What the task asks — Set the pictures aside and transcribe exactly the lines from the one containing "row teoae_SNR_2: none -> 101 | 1.91" through the final line of the records.

─── Data for the task ───

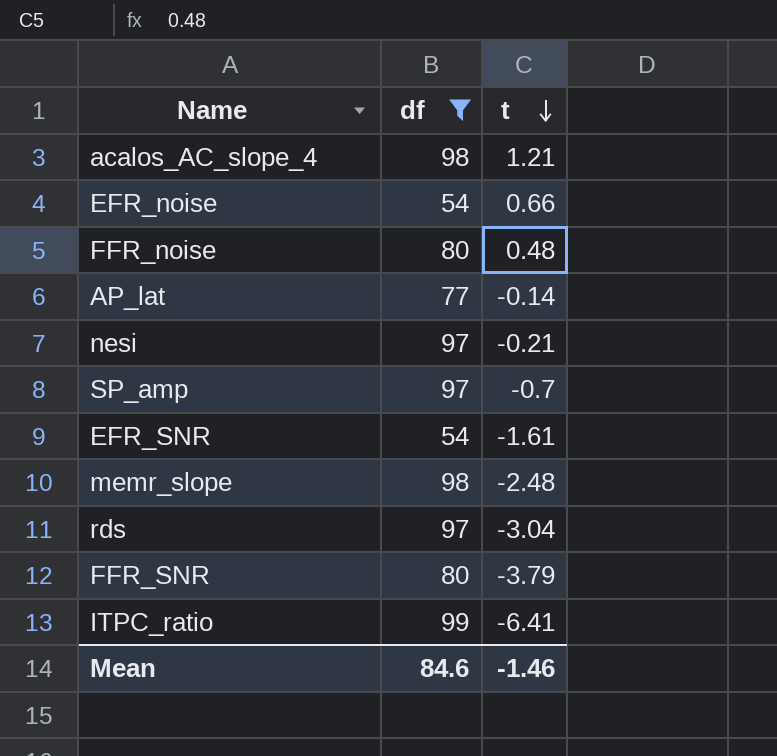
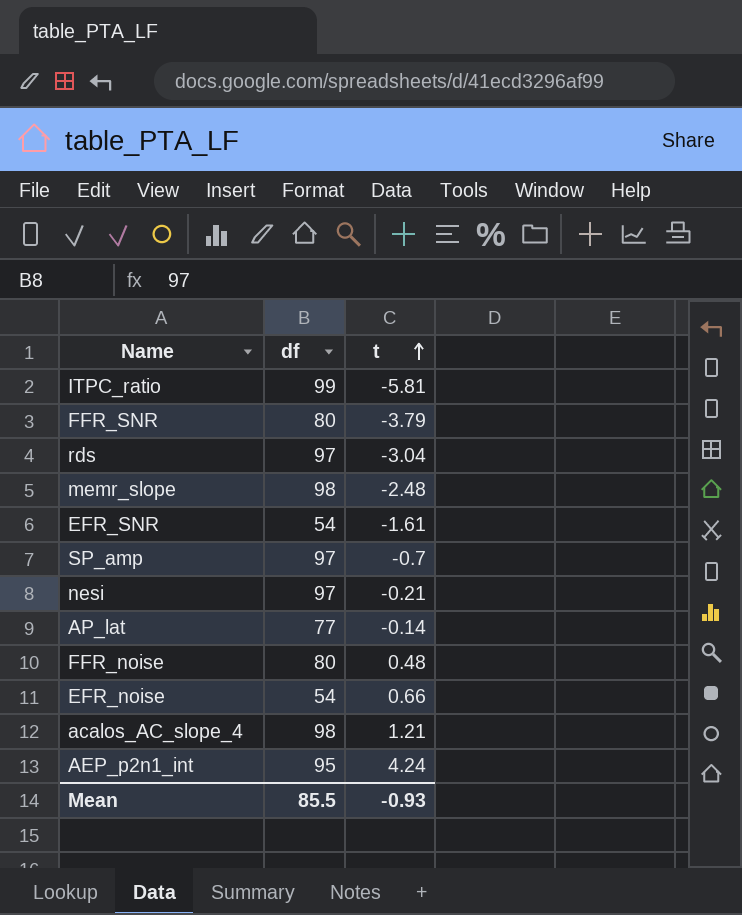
filter: df != 95 -> none
row order: t descending -> t ascending
ITPC_ratio | t: -6.41 -> -5.81
Mean | df: 84.6 -> 85.5
Mean | t: -1.46 -> -0.93

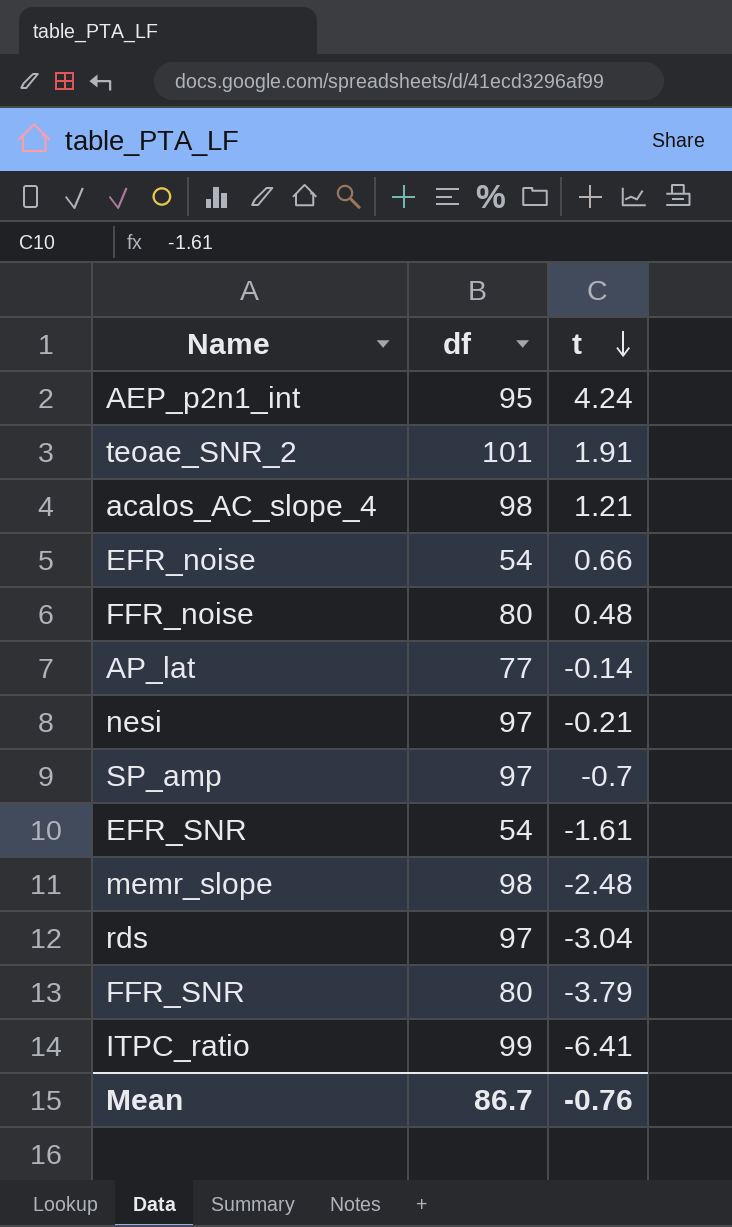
row order: t ascending -> t descending
row teoae_SNR_2: none -> 101 | 1.91
ITPC_ratio | t: -5.81 -> -6.41
Mean | df: 85.5 -> 86.7
Mean | t: -0.93 -> -0.76

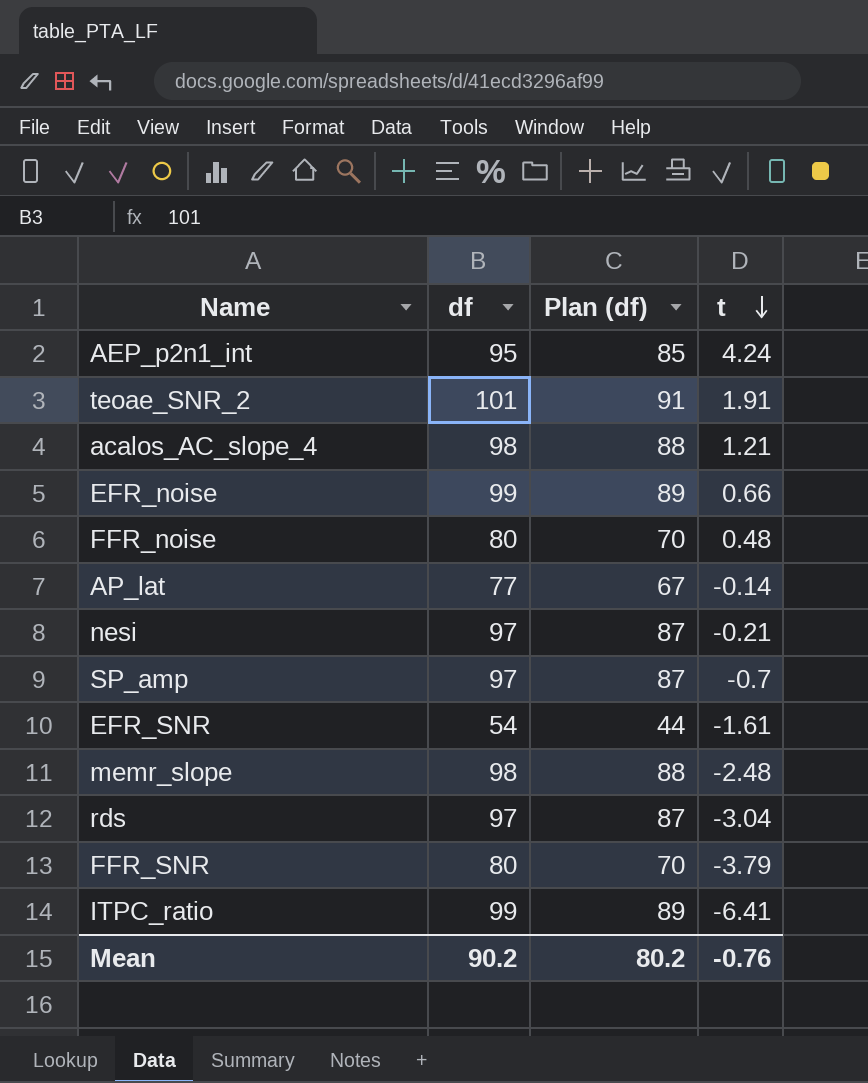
column Plan (df) | formula: none -> [df] - 10
EFR_noise | df: 54 -> 99
Mean | df: 86.7 -> 90.2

───

Output of the task —
row teoae_SNR_2: none -> 101 | 1.91
ITPC_ratio | t: -5.81 -> -6.41
Mean | df: 85.5 -> 86.7
Mean | t: -0.93 -> -0.76

column Plan (df) | formula: none -> [df] - 10
EFR_noise | df: 54 -> 99
Mean | df: 86.7 -> 90.2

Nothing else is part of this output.